The record of primate evolution in Africa extends from perhaps 56 Ma (latest Paleocene), to the archeological record of humans. However, that time represents only the most recent phase of Africa’s paleoclimatic and paleoenvironmental evolution. Africa became an isolated theater of evolution by 120 Ma, following the opening of the South Atlantic. Since 100 Ma, it has drifted ~15° north through the relatively fixed descending limbs of the northern and southern Hadley cells. Using multiple methods, the motion of Africa can be traced through those relatively stable climatic zones, and in the context of a growing South Atlantic and other global-scale phenomenon, significantly altered local and regional paleoenvironments through time.
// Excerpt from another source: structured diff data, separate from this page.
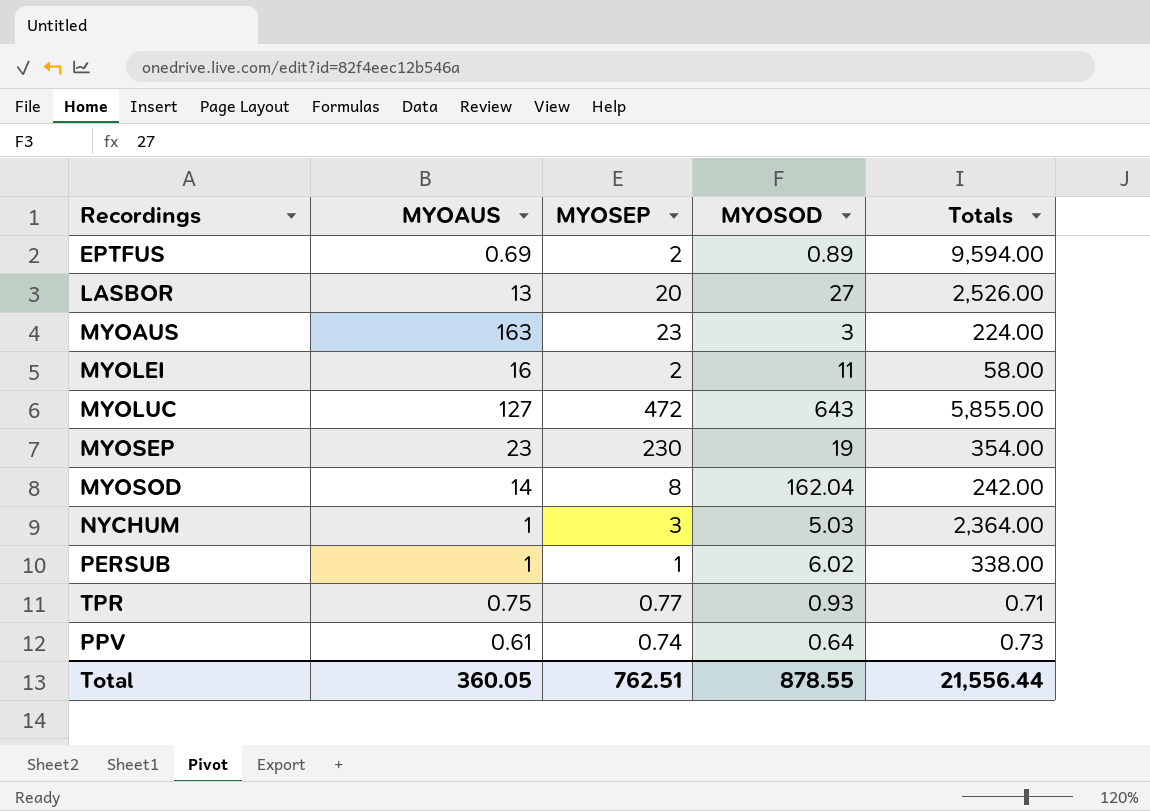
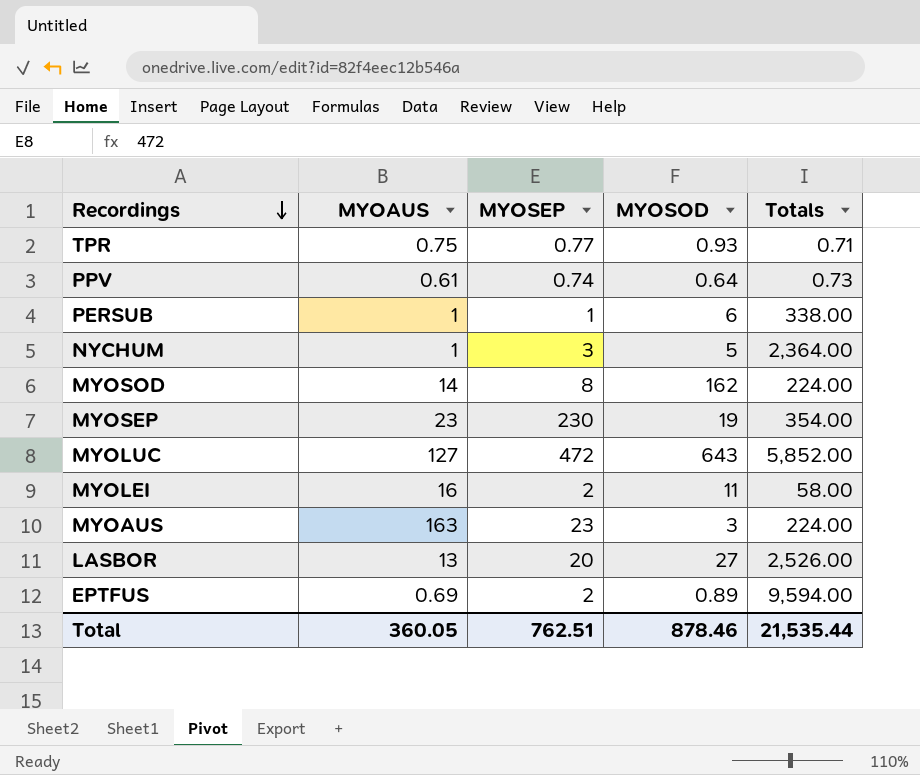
row order: none -> Recordings descending
PERSUB | MYOSOD: 6.02 -> 6
NYCHUM | MYOSOD: 5.03 -> 5
MYOSOD | MYOSOD: 162.04 -> 162
MYOSOD | Totals: 242.00 -> 224.00
MYOLUC | Totals: 5,855.00 -> 5,852.00
Total | MYOSOD: 878.55 -> 878.46
Total | Totals: 21,556.44 -> 21,535.44

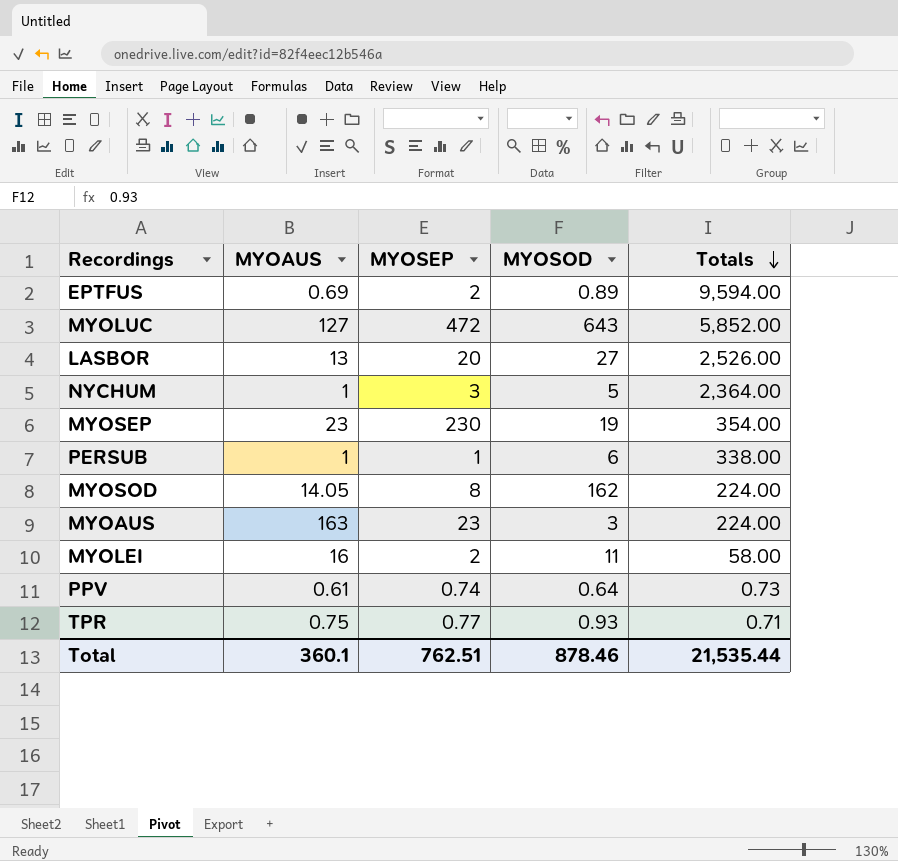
row order: Recordings descending -> Totals descending
MYOSOD | MYOAUS: 14 -> 14.05
Total | MYOAUS: 360.05 -> 360.1

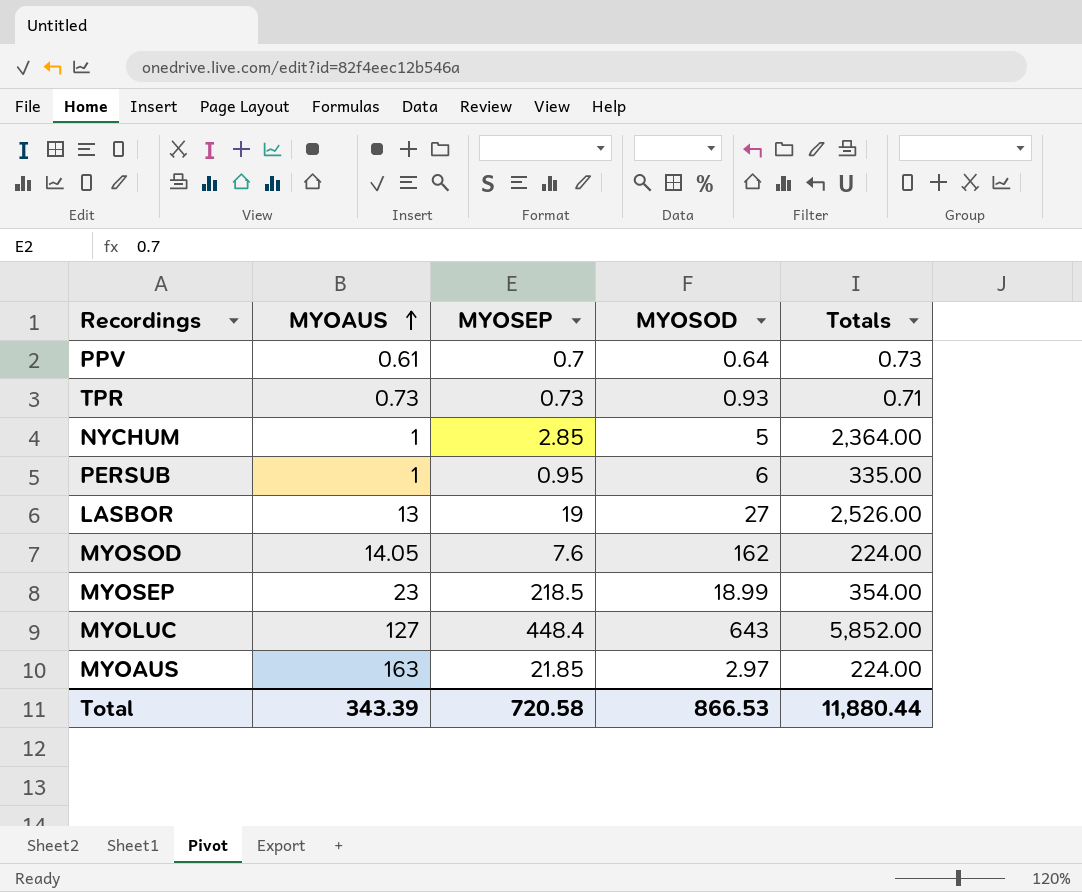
row order: Totals descending -> MYOAUS ascending
row EPTFUS: 0.69 | 2 | 0.89 | 9,594.00 -> none
row MYOLEI: 16 | 2 | 11 | 58.00 -> none
PPV | MYOSEP: 0.74 -> 0.7
TPR | MYOAUS: 0.75 -> 0.73
TPR | MYOSEP: 0.77 -> 0.73
NYCHUM | MYOSEP: 3 -> 2.85
PERSUB | MYOSEP: 1 -> 0.95
PERSUB | Totals: 338.00 -> 335.00
LASBOR | MYOSEP: 20 -> 19
MYOSOD | MYOSEP: 8 -> 7.6
MYOSEP | MYOSEP: 230 -> 218.5
MYOSEP | MYOSOD: 19 -> 18.99
MYOLUC | MYOSEP: 472 -> 448.4
MYOAUS | MYOSEP: 23 -> 21.85
MYOAUS | MYOSOD: 3 -> 2.97
Total | MYOAUS: 360.1 -> 343.39
Total | MYOSEP: 762.51 -> 720.58
Total | MYOSOD: 878.46 -> 866.53
Total | Totals: 21,535.44 -> 11,880.44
The fossil record of Angola allows evaluation of biotic consequences of those changes. The Turonian through Maastrichtian record is dominated by marine reptiles, which lived in relatively near-shore marine settings, during an interval marked by significant global cooling of sea surface temperatures. These localities were sequentially deposited in arid latitudes, which today host the Benguela Large Marine Ecosystem, but were subsequently transported northward. During the Cenozoic, in Cabinda, the section between Landana, at the base, and Malembo, at the top, spans the Paleocene to the Oligocene-Miocene boundary, during which time Africa drifted north 10°. Malembo has a mammalian fauna including a large primate, hyraxes, a ptolemaiidan, an arsinoithere, and a proboscidean. Today, 10° along the western African coast is the difference between a Welwitschia grove at the northern limit of the Skeleton Coast Desert at Bentiaba and the lowland tropical forest of Cabinda. The global drying trend from Paleogene to Neogene is recognized through fossil mammals from Namibia, but the global trend does not account for hyperaridity as caused by Benguela upwelling, whereas northward drift does. After the northward drift of Africa slowed in the late Oligocene, regional and global events continued to affect African paleoecology, including Miocene aridification induced by uplift along the East African Rift and the global trend from C3 to C4 grasses at about 8 Ma.